Monday, 3 March 2014

Tuesday back to school :(

I was woken this morning to kisses all over my face from my cheeky little man. A big grin from ear to ear on his face and a "mummy can we get up?" From his voice. Couldn't have asked for a better way to be woken. Love that little smile, voice and kisses. Just precious.

His older brother heard him too as he always does and we all got up together and went into the kitchen. It's a back to school day after a wonderful long weekend so rush, rush to get organised.

I did manage to however have time to sit and play Lego with Jayden before I took Layla then Luke to school.





After the drop offs Jayden and I hung out playing kitchens, Lego and watching some tv. I asked him if he wanted to go out somewhere or go to a park and he said "no mum, I just want to stay home and play with you". Bless. Love him to bits.

We did have to pop over to the school to pick up some books and while we were there we saw Luke in the playground. From a distance I hardly recognised him because he looked so small and so young. Then when I realised it was him it dawned on me that he is so little and so young. I think because they talk and walk like an older child we tend to expect more of them and at the end of the day he's still such a little boy.
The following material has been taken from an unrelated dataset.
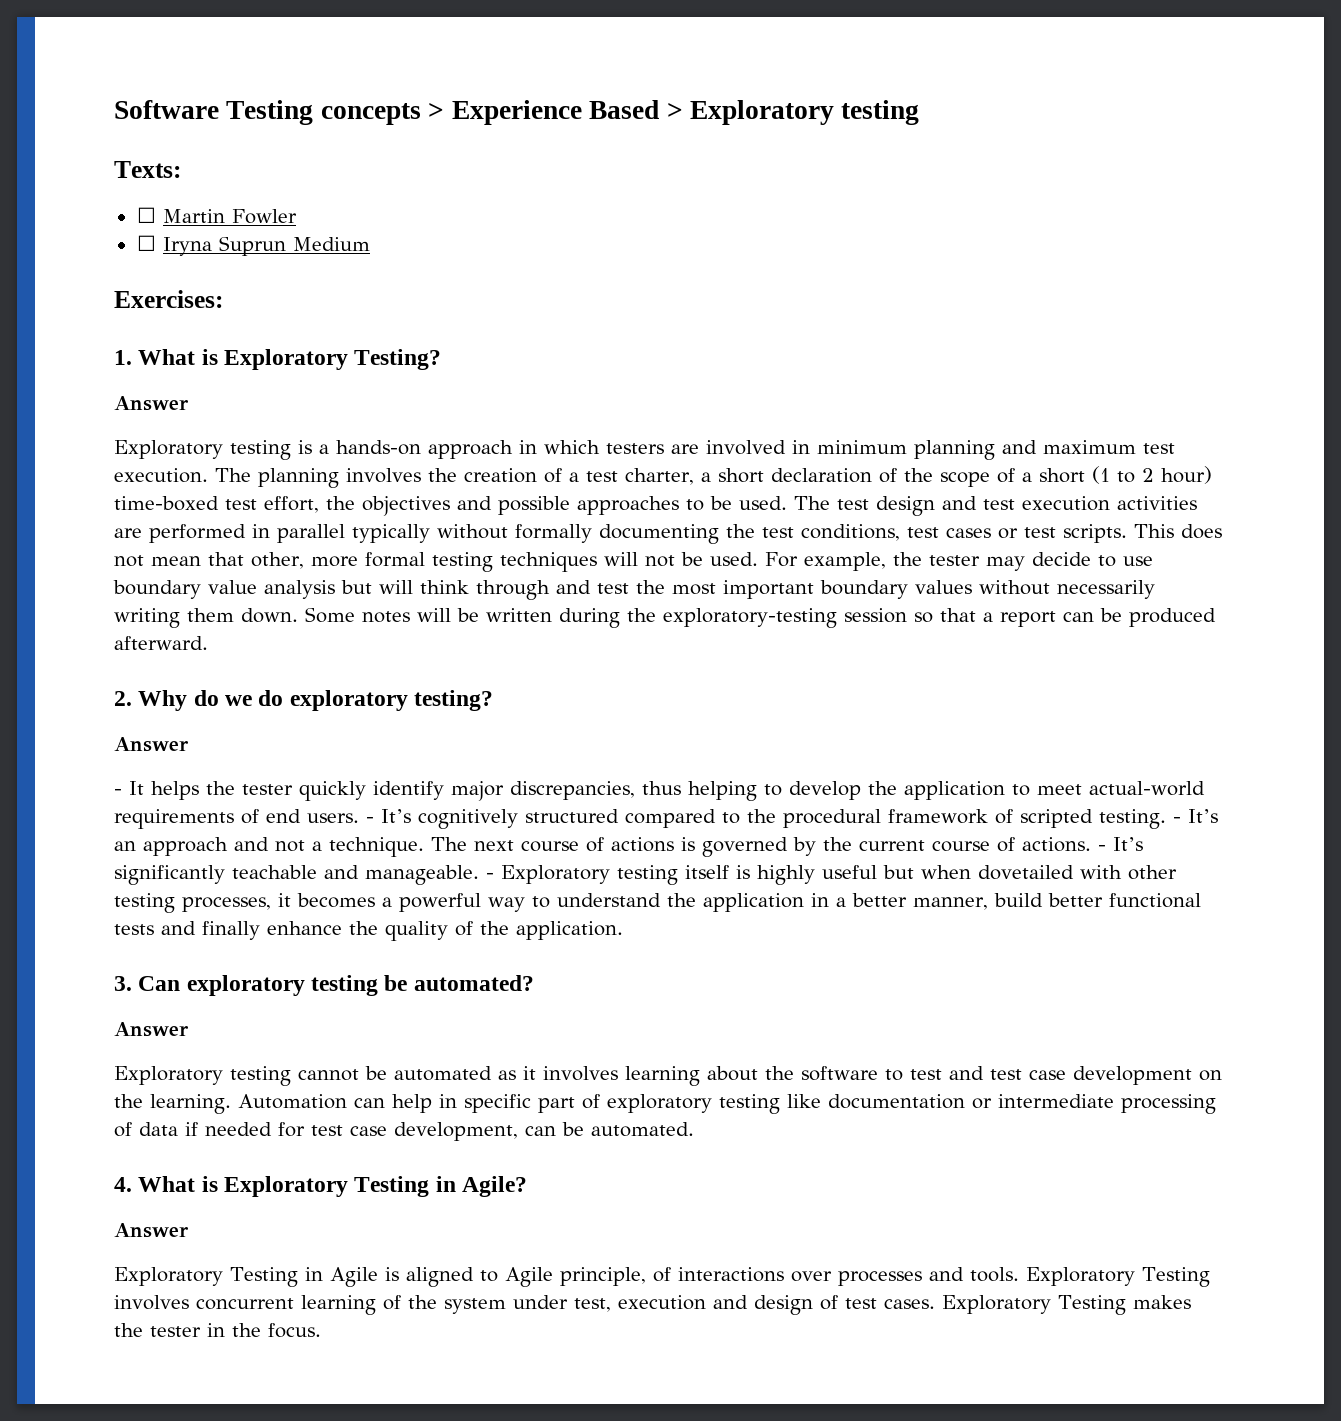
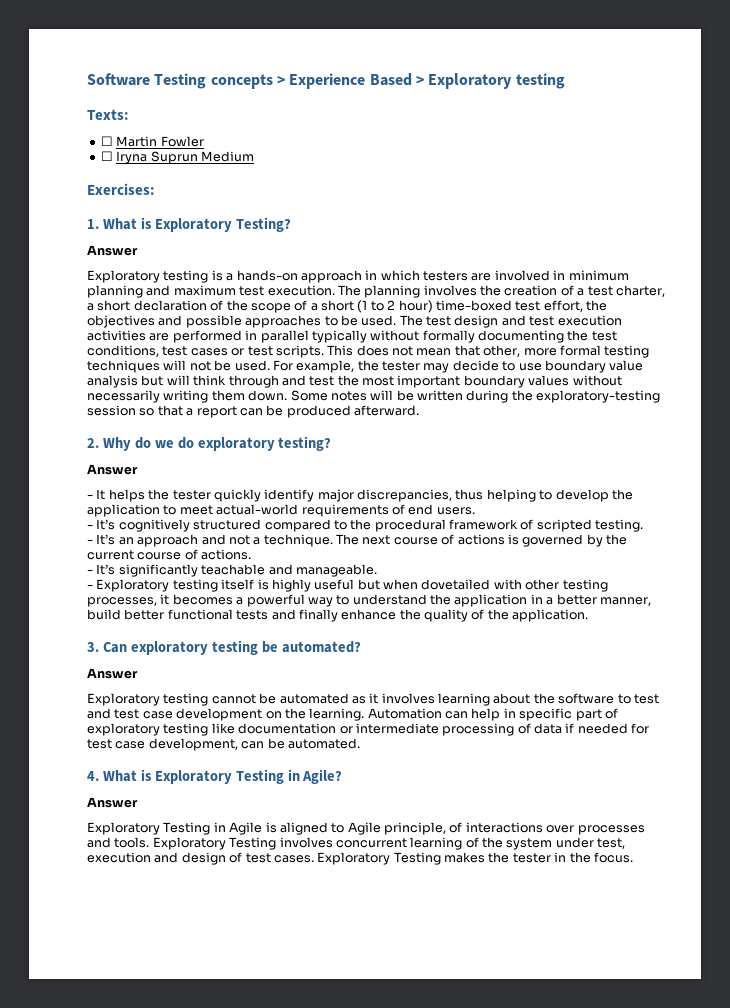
(359, 818) none -> (475, 511) //
(1166, 819) none -> (644, 525) //
(1091, 844) none -> (252, 554) //
(479, 875) none -> (377, 570) //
I love him so much and I hope he forgives me for continually struggling to parent him. I so often feel like I get it wrong with him and I want to get it right so bad. Hopefully it will all fall into place one day,soon.

We said hello to him and I gave him a big cuddle and kids then we left for home. Hated leaving him and felt like scooping him up and taking him home with us. Damn school.
I am feeling lately like we desperately need a family day together. Must arrange that soon.

It's the afternoon now and I'm sitting in the carpark of Layla's school waiting to pick her up. Jayden is so good about me leaving now that it's wonderful but also a weeeny bit sad. I think whenever my kids grow and start to need me less I feel a little sad. Really happy to see them grow up and very proud but as my dad always says " it's always nice to feel needed". Of course I know I still am, but still. And it's really comforting to know he's not upset while I'm out. Really proud of him for getting to that point.

So I'm now sitting in the carpark writing in this blog.
Layla had a lot of assessments on today and looking forward to hearing how she went. Just to know she wouldn't be as stressed as she was this morning will make me happy. So much is expected of kids at such a young age and when I think about all the dramas you can run into as an adult, wouldn't it be nice just to have everything simplified even more as a child.

We have had a good day thus far and besides this damn tummy bug still lingering around and Luke's vomiting episode the other night everything is ok. I worried last night that he would vomit again, but, thankfully nothing.
Will always worry myself crazy over everything Jayden and my other two. I know that. Today for instance I thought Jayden's eye looked different and I panicked, finding myself eyeballing him so much and so closely that Jayden ended up asking me what I was doing . That snapped me out of it and I didn't see what I thought I saw again. Honestly, it's enough to send me crazy .

Bell just gone , she will be out soon.
Will finish now.

hoping and praying always, with all my might that all three of my kids have long , healthy and happy lives. Will alwAys wish for that.